**Data provided:**
"""
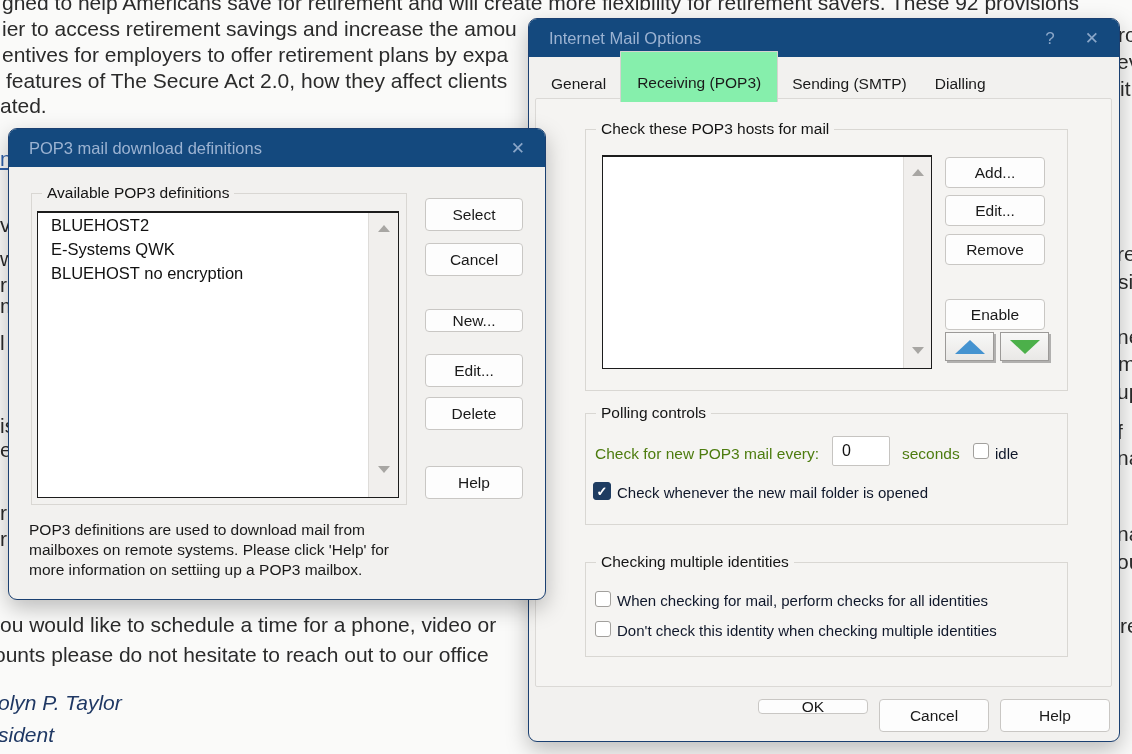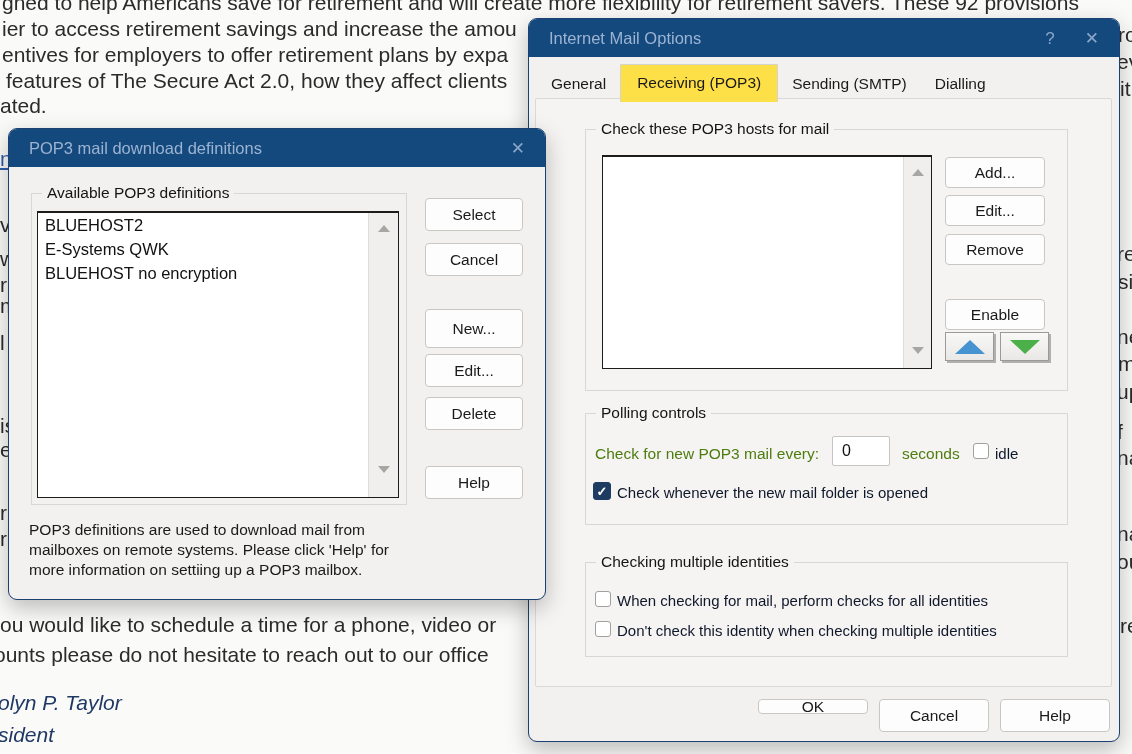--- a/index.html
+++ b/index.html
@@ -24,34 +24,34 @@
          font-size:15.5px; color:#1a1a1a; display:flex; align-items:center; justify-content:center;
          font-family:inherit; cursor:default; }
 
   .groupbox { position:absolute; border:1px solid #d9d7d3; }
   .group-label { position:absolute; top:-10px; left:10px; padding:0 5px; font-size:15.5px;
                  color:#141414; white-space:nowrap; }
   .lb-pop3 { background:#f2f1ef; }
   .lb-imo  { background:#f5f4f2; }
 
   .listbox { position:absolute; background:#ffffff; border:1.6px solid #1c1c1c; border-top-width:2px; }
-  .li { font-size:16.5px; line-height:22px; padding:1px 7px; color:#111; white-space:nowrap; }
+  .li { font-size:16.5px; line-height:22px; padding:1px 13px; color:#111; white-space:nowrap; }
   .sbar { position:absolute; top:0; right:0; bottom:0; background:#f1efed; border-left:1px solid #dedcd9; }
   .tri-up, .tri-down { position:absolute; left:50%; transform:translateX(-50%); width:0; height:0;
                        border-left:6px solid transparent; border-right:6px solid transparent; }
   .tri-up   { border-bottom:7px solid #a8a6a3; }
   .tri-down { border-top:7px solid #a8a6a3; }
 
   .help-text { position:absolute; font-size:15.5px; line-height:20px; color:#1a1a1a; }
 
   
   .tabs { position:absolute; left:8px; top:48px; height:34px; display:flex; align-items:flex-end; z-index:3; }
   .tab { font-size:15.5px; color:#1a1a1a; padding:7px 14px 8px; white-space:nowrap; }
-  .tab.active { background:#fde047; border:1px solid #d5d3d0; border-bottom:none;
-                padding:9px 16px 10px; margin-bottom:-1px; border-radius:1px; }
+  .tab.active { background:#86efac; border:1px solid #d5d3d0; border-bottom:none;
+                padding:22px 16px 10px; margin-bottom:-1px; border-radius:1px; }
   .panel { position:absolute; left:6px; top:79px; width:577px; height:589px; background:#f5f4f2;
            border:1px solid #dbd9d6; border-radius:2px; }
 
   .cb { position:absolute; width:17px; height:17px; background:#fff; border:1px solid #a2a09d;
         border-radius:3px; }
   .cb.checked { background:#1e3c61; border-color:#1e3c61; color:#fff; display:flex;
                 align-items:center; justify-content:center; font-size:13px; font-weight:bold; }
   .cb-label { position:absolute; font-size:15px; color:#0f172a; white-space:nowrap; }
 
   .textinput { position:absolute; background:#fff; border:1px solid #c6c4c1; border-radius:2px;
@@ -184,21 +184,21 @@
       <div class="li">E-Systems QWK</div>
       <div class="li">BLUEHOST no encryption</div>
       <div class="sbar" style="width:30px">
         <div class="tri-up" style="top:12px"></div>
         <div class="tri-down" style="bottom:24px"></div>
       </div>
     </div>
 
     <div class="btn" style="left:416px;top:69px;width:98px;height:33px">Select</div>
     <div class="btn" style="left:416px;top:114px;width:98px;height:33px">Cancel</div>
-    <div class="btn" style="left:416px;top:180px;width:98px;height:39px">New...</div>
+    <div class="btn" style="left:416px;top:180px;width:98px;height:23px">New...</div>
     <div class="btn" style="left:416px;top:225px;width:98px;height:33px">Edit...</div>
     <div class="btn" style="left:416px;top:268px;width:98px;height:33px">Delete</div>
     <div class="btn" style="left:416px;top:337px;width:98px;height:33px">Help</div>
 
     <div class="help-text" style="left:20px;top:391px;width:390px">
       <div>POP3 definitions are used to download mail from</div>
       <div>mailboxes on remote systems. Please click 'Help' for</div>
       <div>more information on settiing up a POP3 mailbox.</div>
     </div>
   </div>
"""
**Assigned task:** If the data includes images, skip them and copy every line exactly.

**Problem solution:**
--- a/index.html
+++ b/index.html
@@ -24,34 +24,34 @@
          font-size:15.5px; color:#1a1a1a; display:flex; align-items:center; justify-content:center;
          font-family:inherit; cursor:default; }
 
   .groupbox { position:absolute; border:1px solid #d9d7d3; }
   .group-label { position:absolute; top:-10px; left:10px; padding:0 5px; font-size:15.5px;
                  color:#141414; white-space:nowrap; }
   .lb-pop3 { background:#f2f1ef; }
   .lb-imo  { background:#f5f4f2; }
 
   .listbox { position:absolute; background:#ffffff; border:1.6px solid #1c1c1c; border-top-width:2px; }
-  .li { font-size:16.5px; line-height:22px; padding:1px 7px; color:#111; white-space:nowrap; }
+  .li { font-size:16.5px; line-height:22px; padding:1px 13px; color:#111; white-space:nowrap; }
   .sbar { position:absolute; top:0; right:0; bottom:0; background:#f1efed; border-left:1px solid #dedcd9; }
   .tri-up, .tri-down { position:absolute; left:50%; transform:translateX(-50%); width:0; height:0;
                        border-left:6px solid transparent; border-right:6px solid transparent; }
   .tri-up   { border-bottom:7px solid #a8a6a3; }
   .tri-down { border-top:7px solid #a8a6a3; }
 
   .help-text { position:absolute; font-size:15.5px; line-height:20px; color:#1a1a1a; }
 
   
   .tabs { position:absolute; left:8px; top:48px; height:34px; display:flex; align-items:flex-end; z-index:3; }
   .tab { font-size:15.5px; color:#1a1a1a; padding:7px 14px 8px; white-space:nowrap; }
-  .tab.active { background:#fde047; border:1px solid #d5d3d0; border-bottom:none;
-                padding:9px 16px 10px; margin-bottom:-1px; border-radius:1px; }
+  .tab.active { background:#86efac; border:1px solid #d5d3d0; border-bottom:none;
+                padding:22px 16px 10px; margin-bottom:-1px; border-radius:1px; }
   .panel { position:absolute; left:6px; top:79px; width:577px; height:589px; background:#f5f4f2;
            border:1px solid #dbd9d6; border-radius:2px; }
 
   .cb { position:absolute; width:17px; height:17px; background:#fff; border:1px solid #a2a09d;
         border-radius:3px; }
   .cb.checked { background:#1e3c61; border-color:#1e3c61; color:#fff; display:flex;
                 align-items:center; justify-content:center; font-size:13px; font-weight:bold; }
   .cb-label { position:absolute; font-size:15px; color:#0f172a; white-space:nowrap; }
 
   .textinput { position:absolute; background:#fff; border:1px solid #c6c4c1; border-radius:2px;
@@ -184,21 +184,21 @@
       <div class="li">E-Systems QWK</div>
       <div class="li">BLUEHOST no encryption</div>
       <div class="sbar" style="width:30px">
         <div class="tri-up" style="top:12px"></div>
         <div class="tri-down" style="bottom:24px"></div>
       </div>
     </div>
 
     <div class="btn" style="left:416px;top:69px;width:98px;height:33px">Select</div>
     <div class="btn" style="left:416px;top:114px;width:98px;height:33px">Cancel</div>
-    <div class="btn" style="left:416px;top:180px;width:98px;height:39px">New...</div>
+    <div class="btn" style="left:416px;top:180px;width:98px;height:23px">New...</div>
     <div class="btn" style="left:416px;top:225px;width:98px;height:33px">Edit...</div>
     <div class="btn" style="left:416px;top:268px;width:98px;height:33px">Delete</div>
     <div class="btn" style="left:416px;top:337px;width:98px;height:33px">Help</div>
 
     <div class="help-text" style="left:20px;top:391px;width:390px">
       <div>POP3 definitions are used to download mail from</div>
       <div>mailboxes on remote systems. Please click 'Help' for</div>
       <div>more information on settiing up a POP3 mailbox.</div>
     </div>
   </div>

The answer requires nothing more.